Lee Seokho, Huang Jianhua Z, Hu Jianhua
Department of Biostatistics, Harvard School of Public Health, Boston, MA 02115, USA,
Ann Appl Stat. 2010 Sep 1;4(3):1579-1601. doi: 10.1214/10-AOAS327SUPP.
We develop a new principal components analysis (PCA) type dimension reduction method for binary data. Different from the standard PCA which is defined on the observed data, the proposed PCA is defined on the logit transform of the success probabilities of the binary observations. Sparsity is introduced to the principal component (PC) loading vectors for enhanced interpretability and more stable extraction of the principal components.
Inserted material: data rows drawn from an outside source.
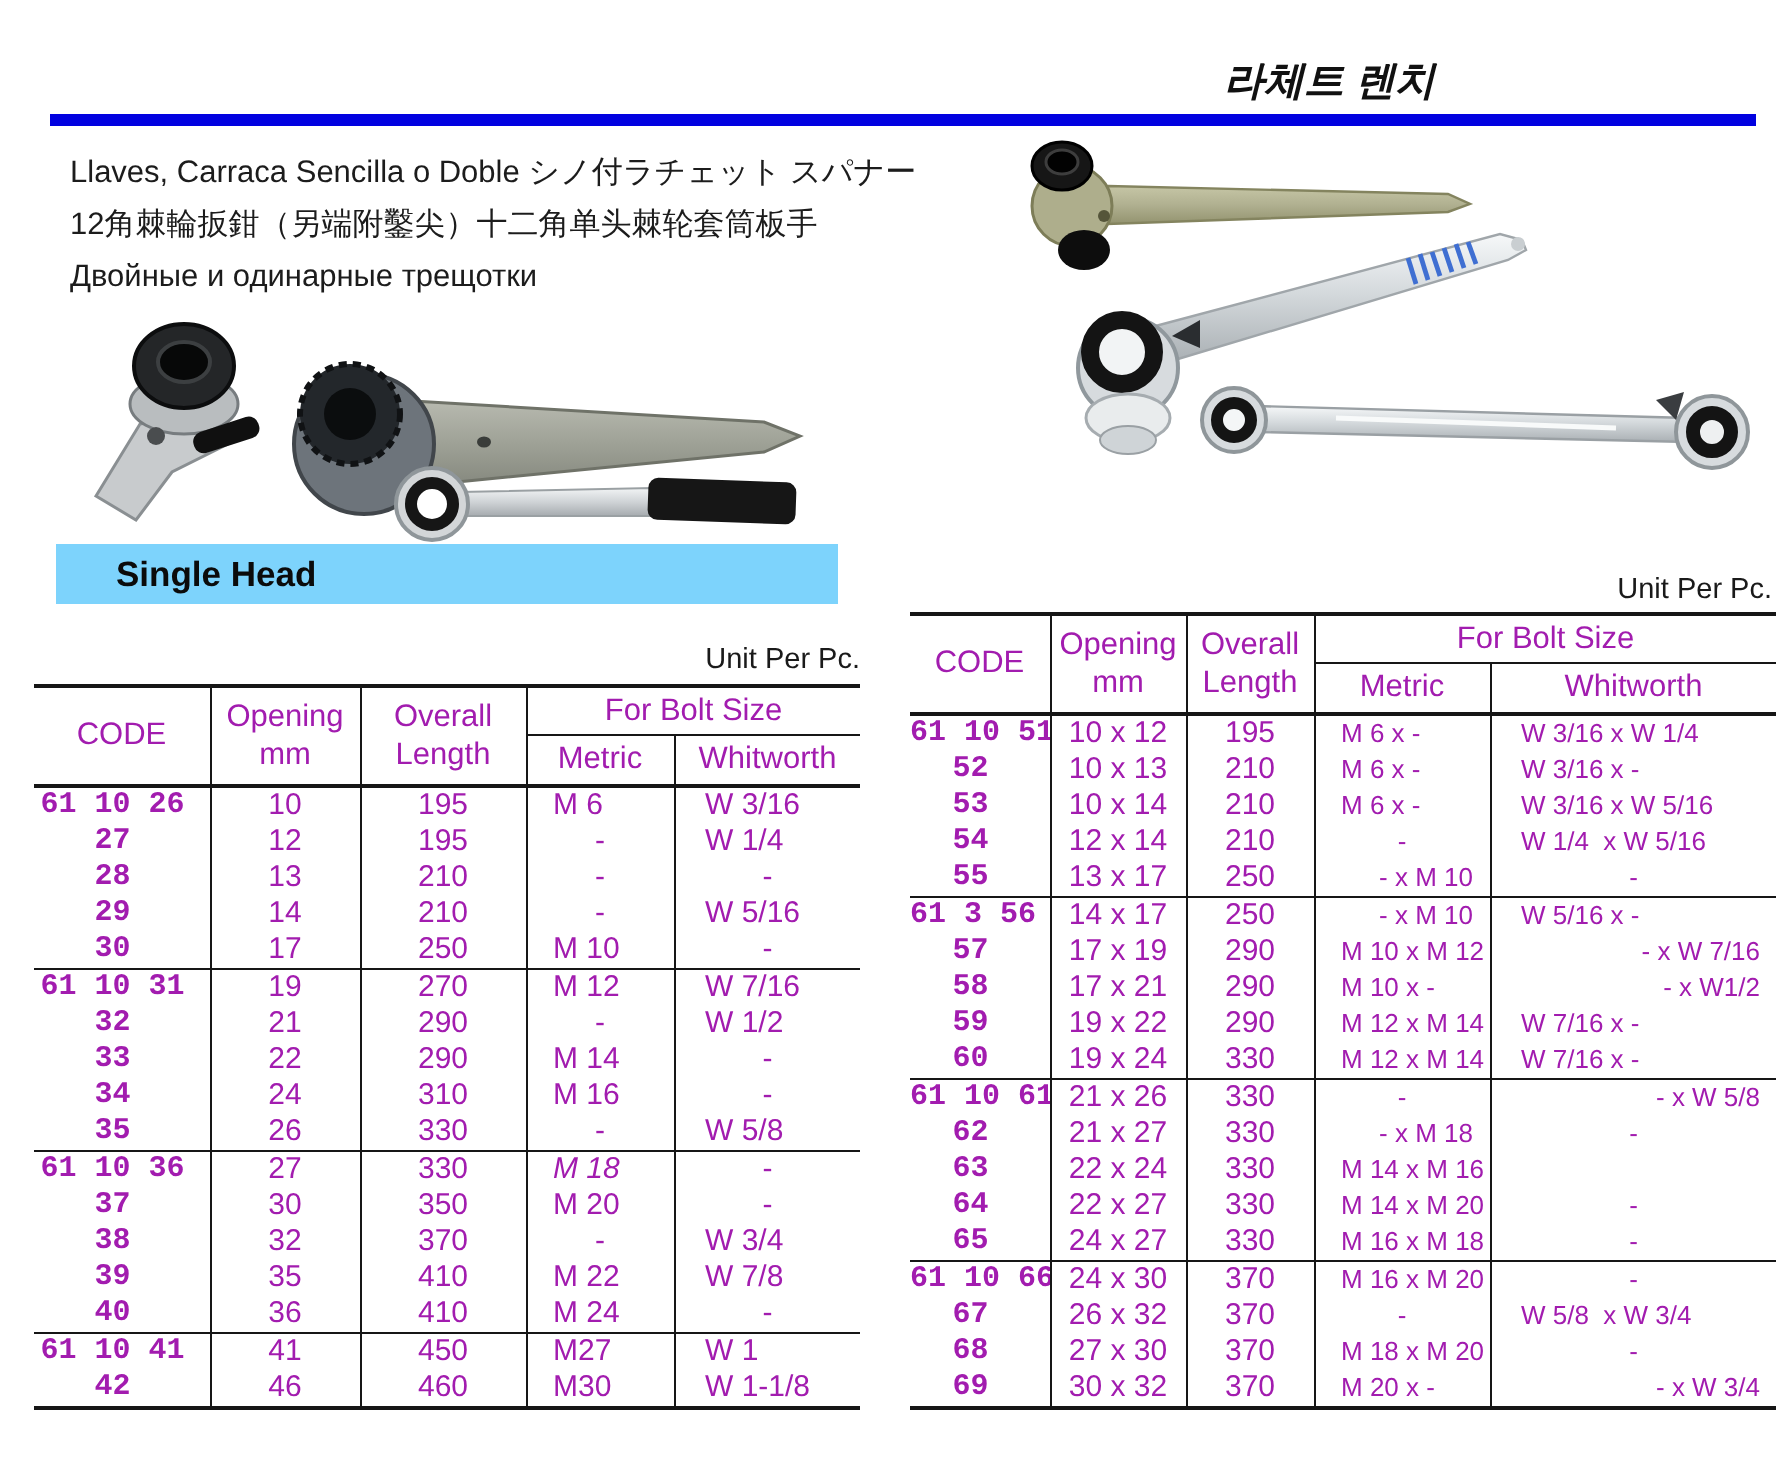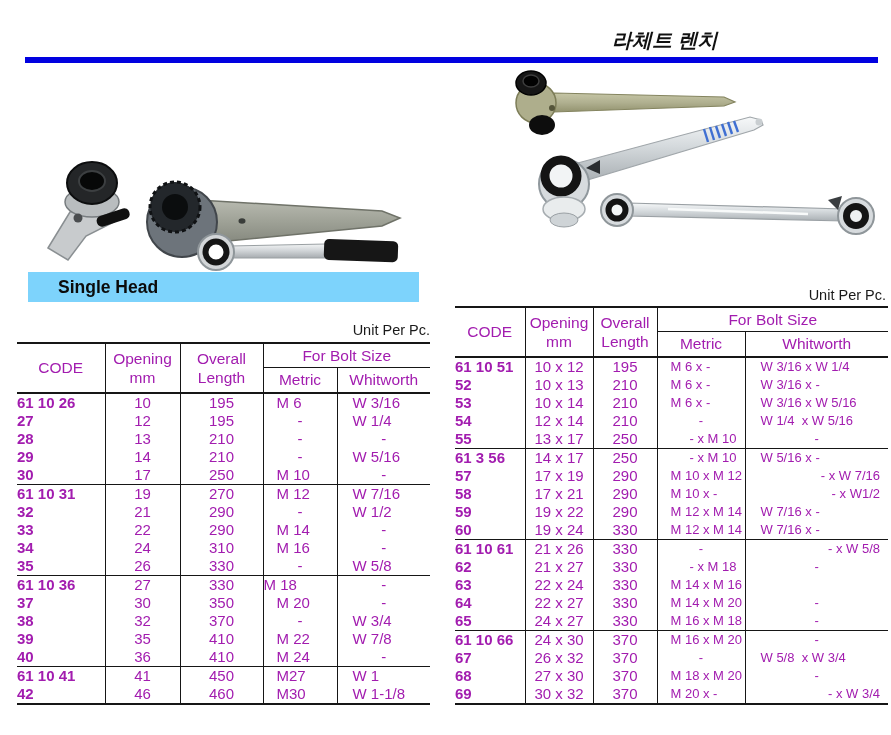--- a/index.html
+++ b/index.html
@@ -37,33 +37,38 @@
   .tbl-single{left:17px;top:342px;width:413px;}
   .tbl-double{left:455px;top:306px;width:433px;}
   table.spec{width:100%;}
   table.spec thead{border-bottom:2px solid #161616;}
   table.spec th{font-weight:400;font-size:15.5px;padding:2px 0;line-height:1.25;}
   table.spec th.bolt{border-bottom:1.3px solid #161616;border-left:1.3px solid #161616;}
   table.spec th.bl{border-left:1.3px solid #161616;}
   table.spec td{height:18px;font-size:15px;padding:0;line-height:18px;white-space:pre;overflow:hidden;}
   table.spec td:not(:first-child){border-left:1.3px solid #161616;}
   table.spec tr.gsep td{border-top:1.6px solid #161616;}
-  table.spec td.c0{font-weight:bold;text-align:left;padding-right:9px;}
+  table.spec td.c0{font-weight:bold;text-align:center;padding-right:9px;font-family:Liberation Mono, monospace;}
   table.spec td.c1,table.spec td.c2{text-align:center;}
   .tbl-double td{font-size:14px;}
   .tbl-double td.c3,.tbl-double td.c4{font-size:13px;}
 </style>
 </head>
 <body>
 
 <div class="page">
 
   <div class="title-ko">라체트 렌치</div>
   <div class="blue-rule" style="background: rgb(1, 1, 224);"></div>
 
+  <div class="desc">
+    <div>Llaves, Carraca Sencilla o Doble シノ付ラチェット スパナー</div>
+    <div>12角棘輪扳鉗（另端附鑿尖）十二角单头棘轮套筒板手</div>
+    <div>Двойные и одинарные трещотки</div>
+  </div>
 
   <svg class="photo photo-single" viewBox="0 0 410 125">
     <defs>
       <linearGradient id="oliveg" x1="0" y1="0" x2="0" y2="1">
         <stop offset="0" stop-color="#b8bab0"></stop>
           <stop offset="0.5" stop-color="#9ea196"></stop>
           <stop offset="1" stop-color="#84877d"></stop>
       </linearGradient>
       <linearGradient id="silverg" x1="0" y1="0" x2="0" y2="1">
         <stop offset="0" stop-color="#f2f4f5"></stop>
@@ -239,21 +244,21 @@
             <td class="c0">35</td>
             <td class="c1">26</td>
             <td class="c2">330</td>
             <td class="c3" style="text-align: center;">-</td>
             <td class="c4" style="text-align: left; padding-left: 15px;">W 5/8</td>
           </tr>
           <tr class="gsep">
             <td class="c0">61 10 36</td>
             <td class="c1">27</td>
             <td class="c2">330</td>
-            <td class="c3" style="text-align: left; ">M 18</td>
+            <td class="c3" style="text-align: left; padding-left: 13px; font-style: italic;">M 18</td>
             <td class="c4" style="text-align: center;">-</td>
           </tr>
           <tr>
             <td class="c0">37</td>
             <td class="c1">30</td>
             <td class="c2">350</td>
             <td class="c3" style="text-align: left; padding-left: 13px;">M 20</td>
             <td class="c4" style="text-align: center;">-</td>
           </tr>
           <tr>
Our sparse PCA is formulated as solving an optimization problem with a criterion function motivated from penalized Bernoulli likelihood. A Majorization-Minimization algorithm is developed to efficiently solve the optimization problem. The effectiveness of the proposed sparse logistic PCA method is illustrated by application to a single nucleotide polymorphism data set and a simulation study.
我们为二元数据开发了一种新的主成分分析(PCA)类型的降维方法。与基于观测数据定义的标准PCA不同,所提出的PCA是基于二元观测成功概率的对数变换来定义的。在主成分(PC)载荷向量中引入稀疏性,以增强可解释性并更稳定地提取主成分。我们的稀疏PCA被表述为求解一个具有基于惩罚伯努利似然的准则函数的优化问题。开发了一种主元化-最小化算法来有效求解该优化问题。通过应用于一个单核苷酸多态性数据集和一项模拟研究,说明了所提出的稀疏逻辑PCA方法的有效性。